President Barack Obama called Burma 'Myanmar' after a bilateral meeting with Thein Sein, the president of that country. From the pool report:
Obama used the word "Myanmar," the preferred terminology of the former military government and currently nominally civilian government, in a spray following the bilat, rather than use "Burma," the former name of the country, and the one preferred by Aung San Suu Kyi as well as the name the U.S. uses.
"I've shared with him the fact that I recognize this is just the first steps on what will be a long journey," Obama told reporters, with Thein Sein at his side. "But we think a process of democratic and economic reform here in Myanmar that has been begun by the president is one that can lead to incredible development opportunities.
Deputy national security adviser Ben Rhodes defended the president in comments to the press:
He said that the US government position is still to refer to the country as Burma.
He said it was a "diplomatic courtesy to refer to "Myanmar" in his meeting with Thein Sein.
"The US government position is still Burma but as we have said, different people call this country by different names."
UPDATE: Here's the full exchange:
Q In the Thein Sein meeting he referenced Myanmar instead of Burma. Was that just a slipup or is it kind of a sign that you guys are sort of easing your references to the name?
MR. RHODES: The President felt that given the fact that -- the government obviously goes by Myanmar; it’s still a disputed issue. The United States government position is still Burma. Aung San Suu Kyi still refers to Burma. But then in his meeting with Thein Sein and his comment that he would refer to Myanmar, that that was a diplomatic courtesy to do, doesn’t change the fact that the U.S. government position is still Burma.
But we’ve said we recognize that different people call this country by different names, and we obviously accept that. We certainly accept that that’s the view of President Thein Sein.
So our view is that this is something we can continue to discuss moving forward, and it’s a symbol of how this country, again, is working through issues that in the past stood in the way of progress but now can be addressed through dialogue.
Q Did he just decide that on the spot? Because the guidance we had gotten ahead of time was that he was likely not to use either name.
MR. RHODES: Well, I think that was in reference to the speech when you asked me that question. No, I think in diplomatic meetings, it is often customary that when you’re meeting with certain government officials you use Myanmar; when you’re meeting with Aung San Suu Kyi and others who use Burma, you use Burma. So I think within the meeting it was the diplomatic practice to use Myanmar, and then he used it in his public comment, and then --
Q What are the historical analogies for that, when you had -- what does that diplomatic custom derive from?
MR. RHODES: Well, it derives from the -- well, it’s -- I’m only speaking uniquely to this country.
Q Oh, yes.
MR. RHODES: This is what our diplomats do.
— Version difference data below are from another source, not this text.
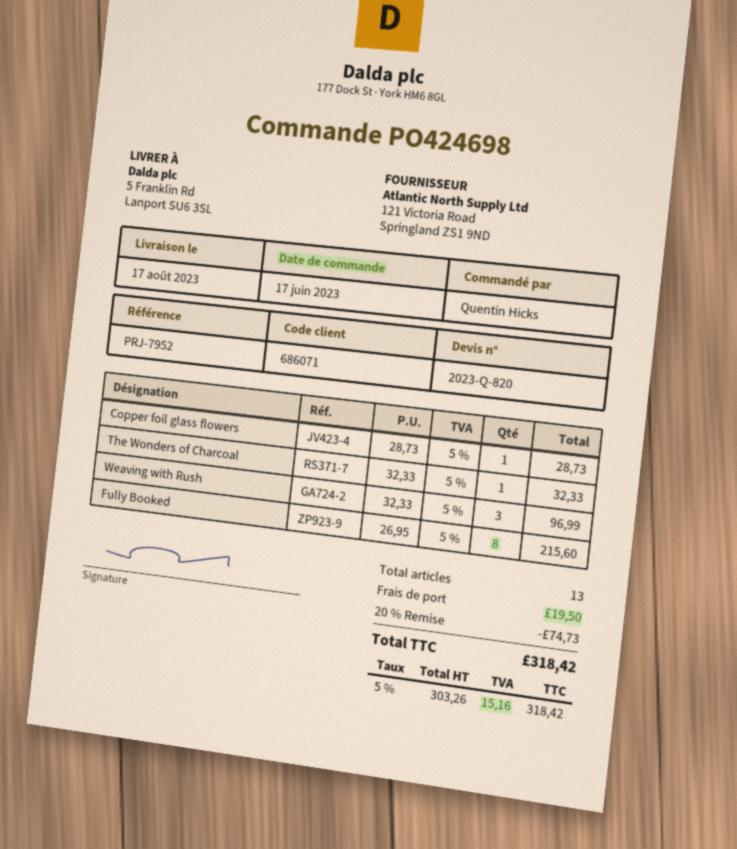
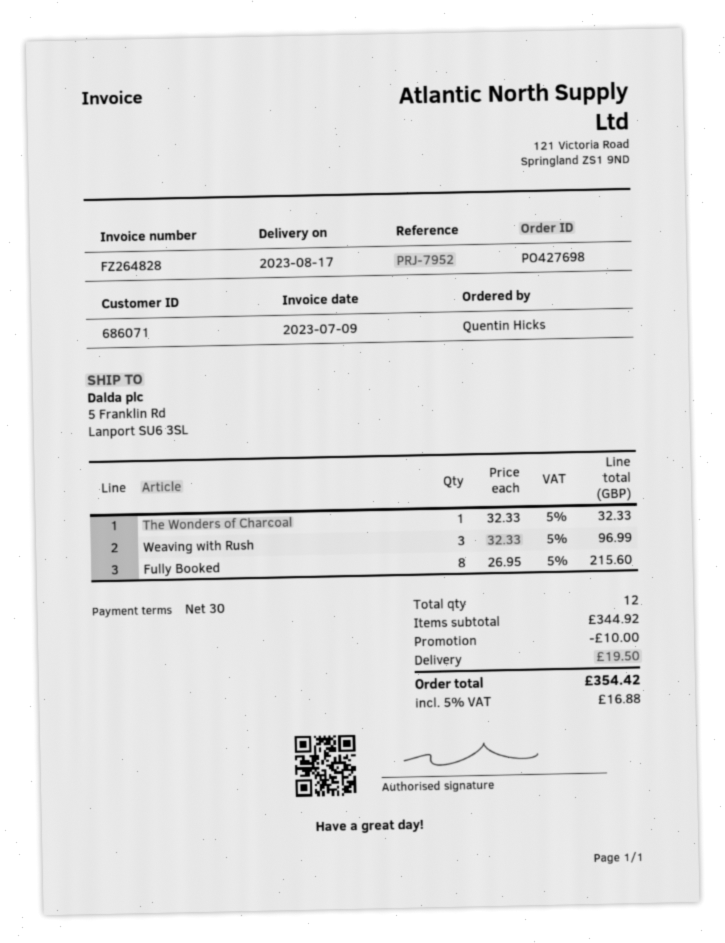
order number: PO424698 -> PO427698
Copper foil glass flowers: 1 x 28.73 = 28.73 -> none
total quantity: 13 -> 12
discount: 74.73 -> 10.00
tax: 5% = 15.16 -> 5% = 16.88
total: 318.42 -> 354.42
So --
MR. RHODES: Yes.
Q I’m just saying, is there some historical example?
MR. RHODES: No, no, I was referring to that that’s basically the practice of our diplomats in Burma.
UPDATE II: Four days ago, Rhodes insisted on calling on the country Burma:
Q Hi. Two questions. One, on Burma -- the U.S. still refers to Myanmar as Burma. Is that something that will continue to go on? Do you expect Myanmar to change its name back to Burma? And then on the Middle East again -- is the U.S. fearful about Israeli ground forces entering Gaza? Is that something the U.S. would support?
MR. RHODES: First of all, I would note that on your first question, it is the continued U.S. policy that we refer to Burma. We recognize and understand that Myanmar is the name that is used by many within the country and around the world as well, although there are some who also continue to use the traditional name of Burma.
So, again, we’ll continue to refer to Burma, but we certainly understand that this is something that different countries take different views on, and as a matter of courtesy, we understand that in our engagements in Burma, Myanmar may be what officials -- government officials use in referring to their country. So that’s how we approach that issue.